Hench se obsesionó con la idea de que el cuerpo, bajo ciertas condiciones, generaba una sustancia capaz de calmar la inflamación. La llamó “factor X”. Y durante años, lo buscó sin descanso.
Mientras tanto, otras pistas emergían. En el siglo XIX, Thomas Addison ya había relacionado la atrofia de las glándulas suprarrenales con una mayor vulnerabilidad a las infecciones. Hench no lo ignoró.
Junto con su colega Edward Kendall y el químico Tadeusz Reichstein en Suiza, comenzaron a aislar compuestos esteroides de las suprarrenales.

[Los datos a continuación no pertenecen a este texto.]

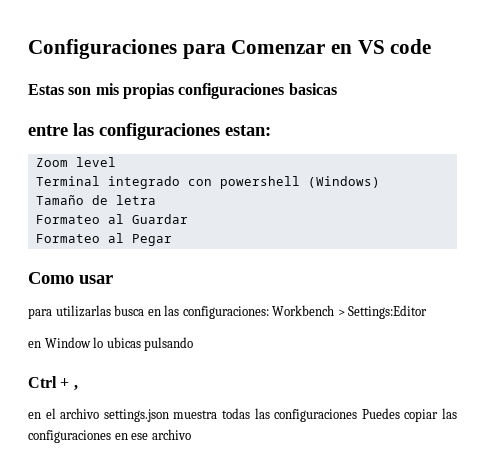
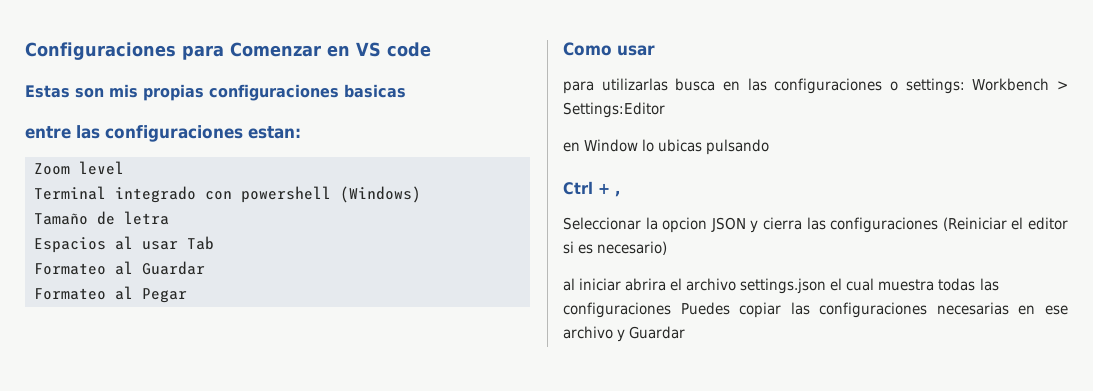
(156, 200) none -> [34,236,214,253] // Espacios al usar Tab
[182,306,269,319] configuraciones: -> [774,78,965,94] configuraciones o settings:
[28,412,41,419] en -> [563,217,1068,233] [563,241,668,255] [563,278,667,291] Seleccionar la opcion JSON y cierra las configuraciones (Reiniciar el editor si es necesario) // al iniciar abrira
(169, 415) none -> [830,278,875,291] el cual
(111, 436) none -> [936,302,1009,315] necesarias
(191, 434) none -> [617,326,686,342] y Guardar

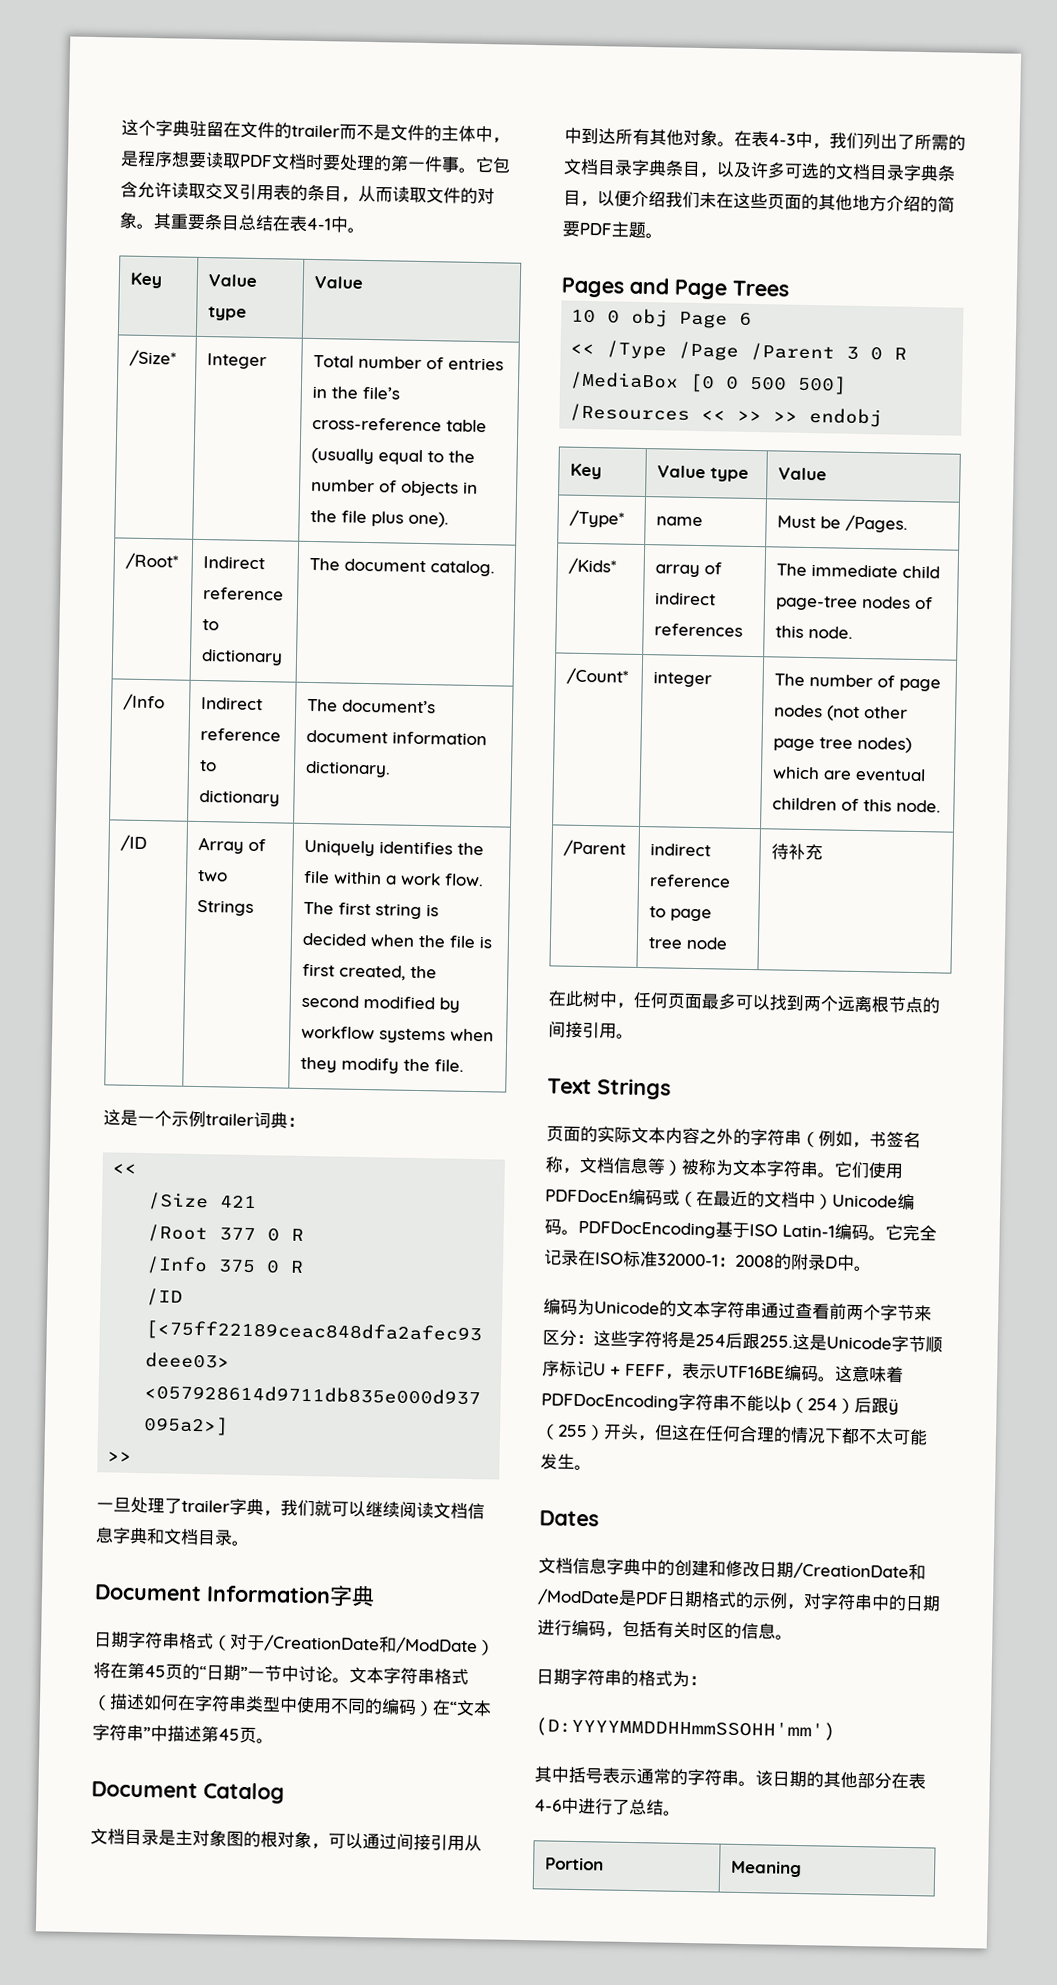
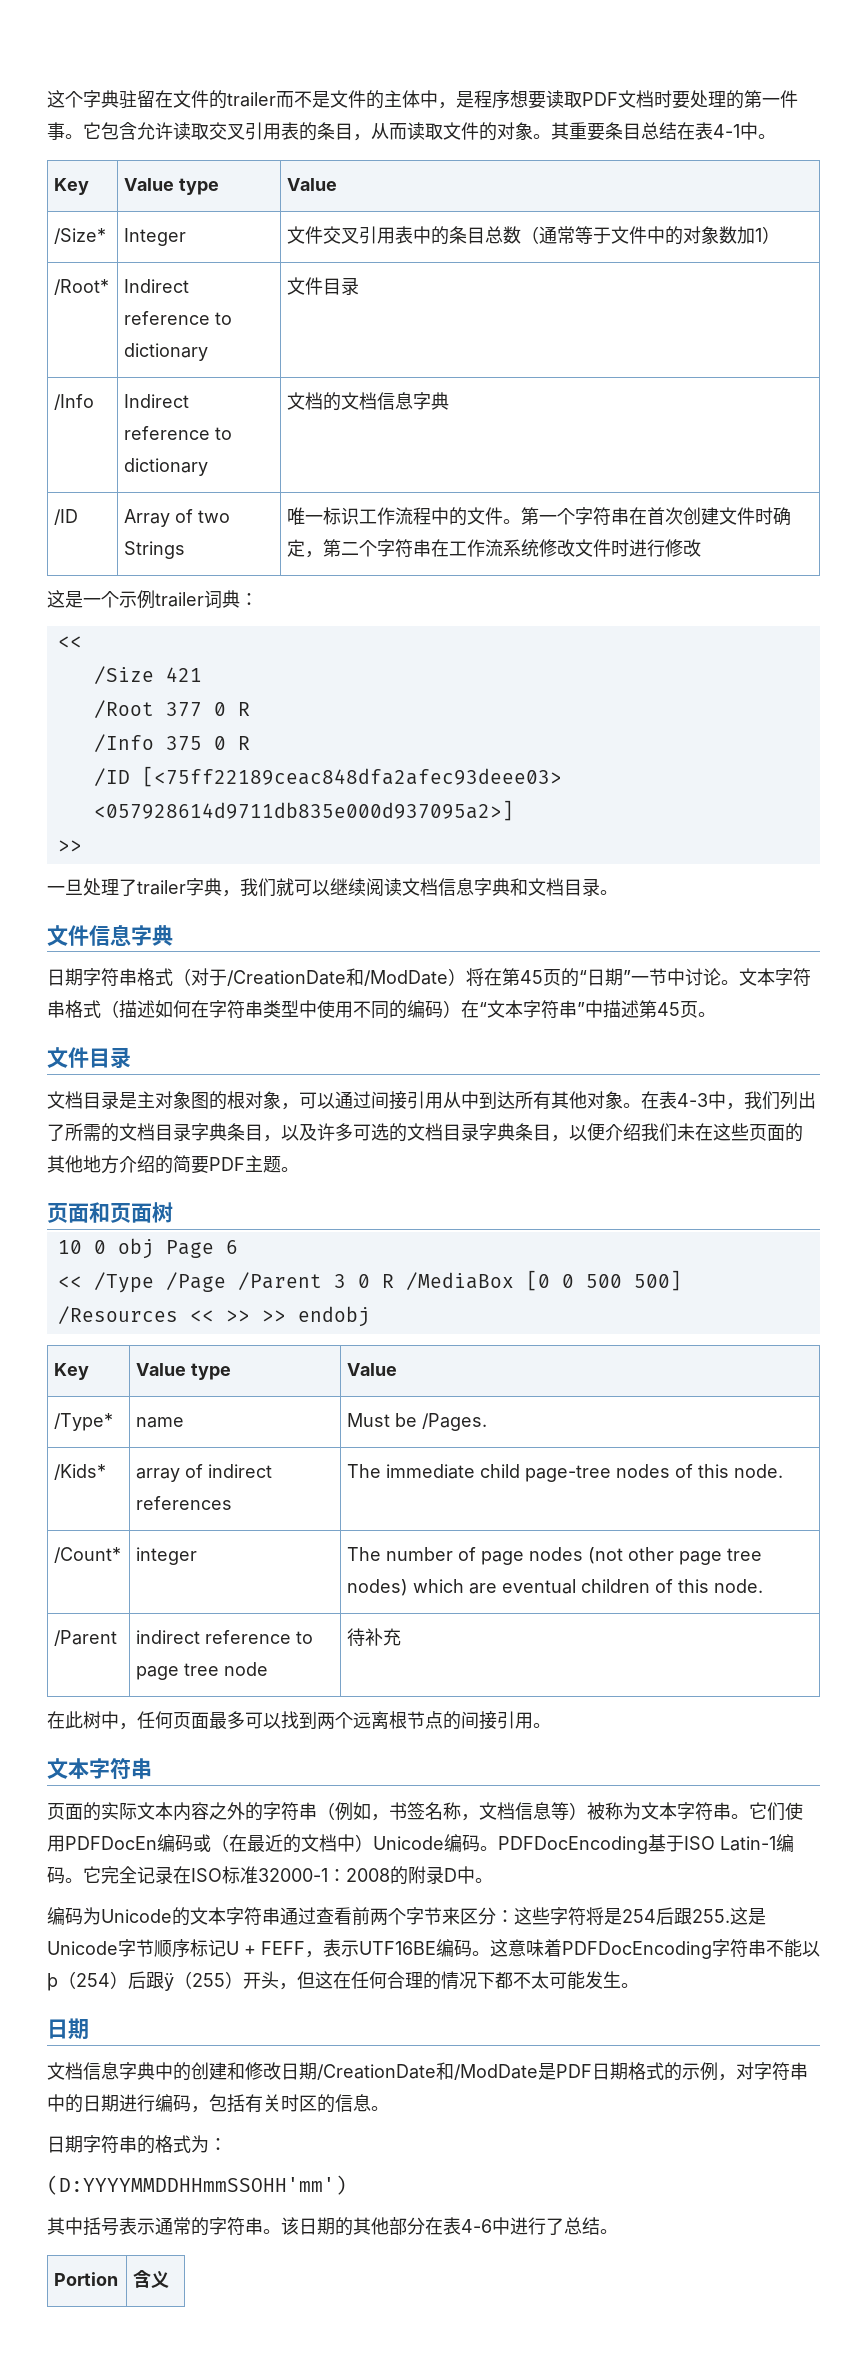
[313,354,505,371] [312,385,401,400] [312,416,488,433] [311,447,476,466] [311,478,479,497] [310,509,450,528] Total number of entries in the file’s cross-reference table (usually equal to the number of objects in the file plus one). -> [287,226,781,245] 文件交叉引用表中的条目总数（通常等于文件中的对象数加1）
[309,557,496,577] The document catalog. -> [287,277,360,295] 文件目录
[307,698,437,714] [306,729,488,746] [305,760,392,778] The document’s document information dictionary. -> [287,392,450,411] 文档的文档信息字典
[304,839,485,857] [303,870,485,887] [303,901,440,920] [302,932,494,949] [302,963,438,981] [301,994,461,1013] [301,1025,495,1044] [300,1056,465,1074] Uniquely identifies the file within a work flow. The first string is decided when the file is first created, the second modified by workflow systems when they modify the file. -> [287,507,792,526] [287,539,702,558] 唯一标识工作流程中的文件。第一个字符串在首次创建文件时确定，第二个字符串在工作流系统修改文件时进行修改
[94,1584,331,1604] Document Information -> [47,924,131,946] 文件信息
[91,1781,285,1804] Document Catalog -> [47,1047,131,1069] 文件目录
[561,277,789,300] Pages and Page Trees -> [47,1202,173,1223] 页面和页面树
[547,1078,671,1100] Text Strings -> [47,1758,152,1779] 文本字符串
[539,1510,599,1527] Dates -> [47,2018,89,2040] 日期
[731,1860,803,1878] Meaning -> [133,2270,170,2288] 含义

Uno de ellos, descubierto en 1935, fue la cortisona.
Pero obtenerla era un desafío casi absurdo: se necesitaban más de un kilo de glándulas animales para obtener apenas un gramo del compuesto.
Hasta que en 1948, la farmacéutica Merck logró sintetizarla a gran escala. Era hora de probarla.
El primer voluntario, un hombre con artritis reumatoide severa, recibió una inyección de 100 mg de cortisona. El resultado fue casi milagroso. El dolor disminuyó drásticamente. Pronto, otros pacientes comenzaron a levantarse de sus camas. Algunos bailaban. Una mujer se dio siete baños en un solo día, como si quisiera recuperar el tiempo perdido.
El “factor X” tenía nombre: cortisona.
Y con él, comenzó una nueva era en la medicina. Una en la que el dolor dejó de ser destino… y empezó a ser combatido.